Water Protectors And the Great Lakes to be highlighted at UN COP 15 in Montreal; International Water Protectors headed to Canada

December 2, 2022

By Barbara With

Sierra Club Canada has been chosen to present before the United Nations Council of the Parties on Biodiversity (COP 15) taking place in Montreal December 7-19, 2022.

The presentation will focus on the Great Lakes and the immense risk that pipelines, oil spills, and climate change pose to 84% of North America’s surface fresh water. Specifically, troubled Enbridge Line 5, running from Superior Wisconsin to Sarnia, Canada poses an imminent threat to the biodiversity of the entire Great Lakes system.

Presentation to the Council will take place December 17. Speakers will include:

Tessine Murji: Conservation organizer with the Illinois Sierra Club based in Chicago, but originally from Montreal. Manages the federal lobby team to make sure the Illinois delegation is consistently hearing from volunteers on Sierra Club priorities, and that elected officials are living up to their Sierra Club endorsements. Most recently worked on passing the Inflation Reduction Act,  strengthening Environmental Protection Agency Rules, and enforcing the Line 5 shut-down order. Written for Canada’s National Observer and La Presse.

Mike Wiggins, Jr.: Chairman of the Bad River Band of Lake Superior Ojibwe Tribe, is a life-long resident of northern Wisconsin. Raised on the Bad River Reservation, Mike learned how hunting, fishing and harvesting are essential to the Tribe’s cultural and spiritual traditions and why the Tribe’s ceded territory rights are important to protect for this generation and the next.

Aurora Conley: Anishinaabe from the Bad River Band of Lake Superior who has worked for Tribe since 2012. Associate’s Degree from LCO Community College in Liberal Arts, alumni of the Ashland/Bayfield County Leadership Program, and one of the first certifications in National Tribal Advocacy in 2015.

Beth Wallace: Great Lakes Freshwater Campaign Manager for the National Wildlife Federation. Beth provided watchdog response to the 2010 Enbridge Kalamazoo River oil spill and testified before Congress and the National Academy of Sciences around pipeline safety, wildlife impacts and spill response failures. Co-authored the report Sunken Hazard: Aging oil pipelines beneath the Straits of Mackinac.
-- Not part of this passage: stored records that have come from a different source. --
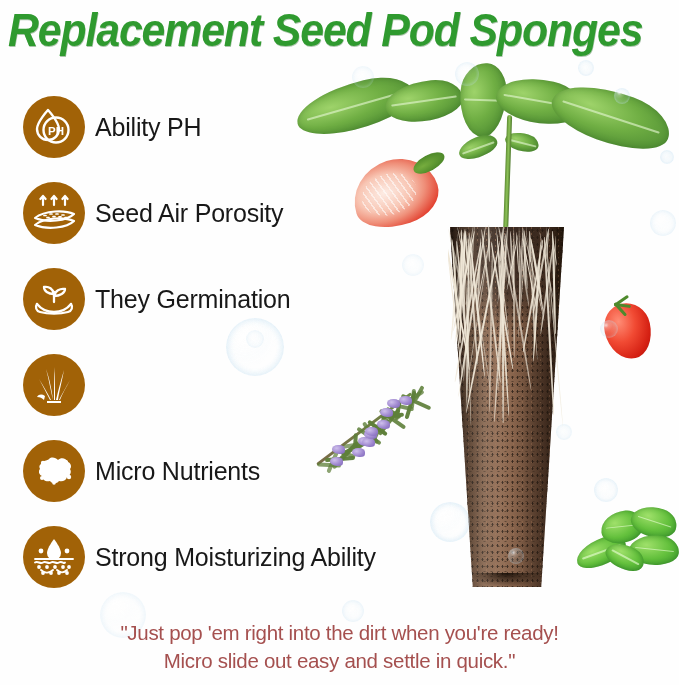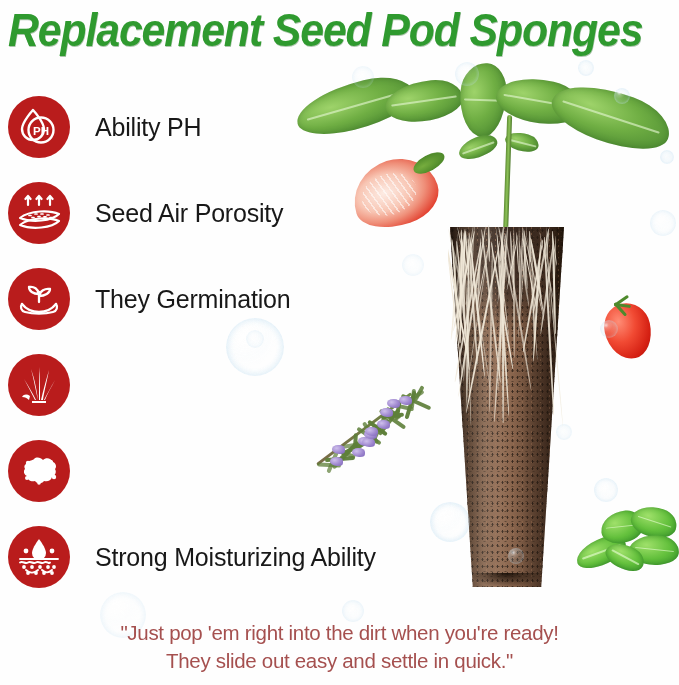"PH" .feat-ico { background: #b91c1c -> #a16207; left: 8px -> 23px }
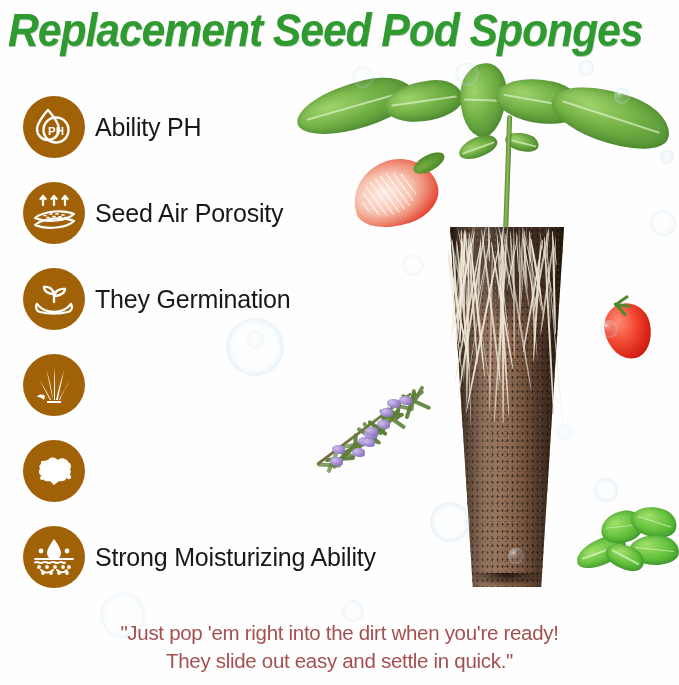"Micro Nutrients" div.feat-label { html: none -> <div>Micro Nutrients</div> }
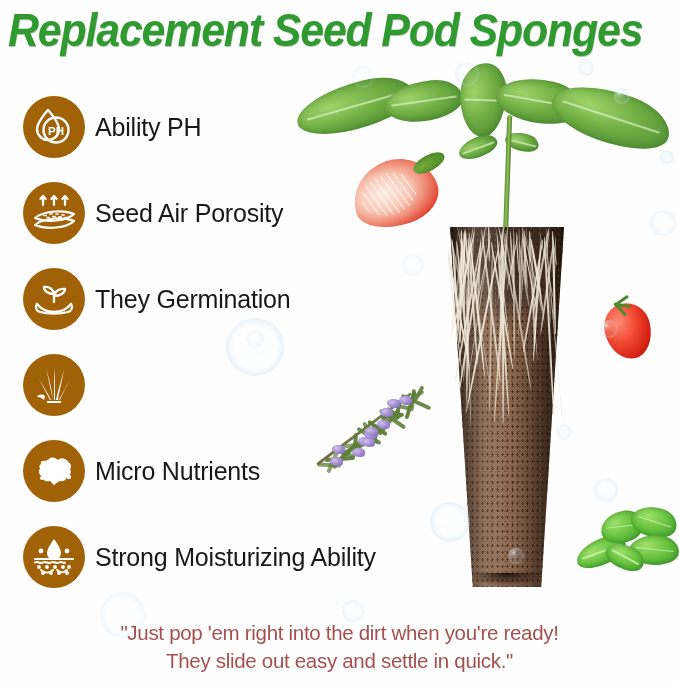"They slide out easy and" div { text: They -> Micro }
Michelle Woodhouse: Program manager of freshwater protections and the Great Lakes at Environmental Defence Canada and a Métis water protector. Sought out solutions for a Line 5 closure and helped to have an analysis produced which examined the economic impacts of a Line 5 shutdown and the alternatives available. Continues to seek productive dialogue with elected officials within Canada about why the Great Lakes and climate change must come before Canada’s fossil fuel economy.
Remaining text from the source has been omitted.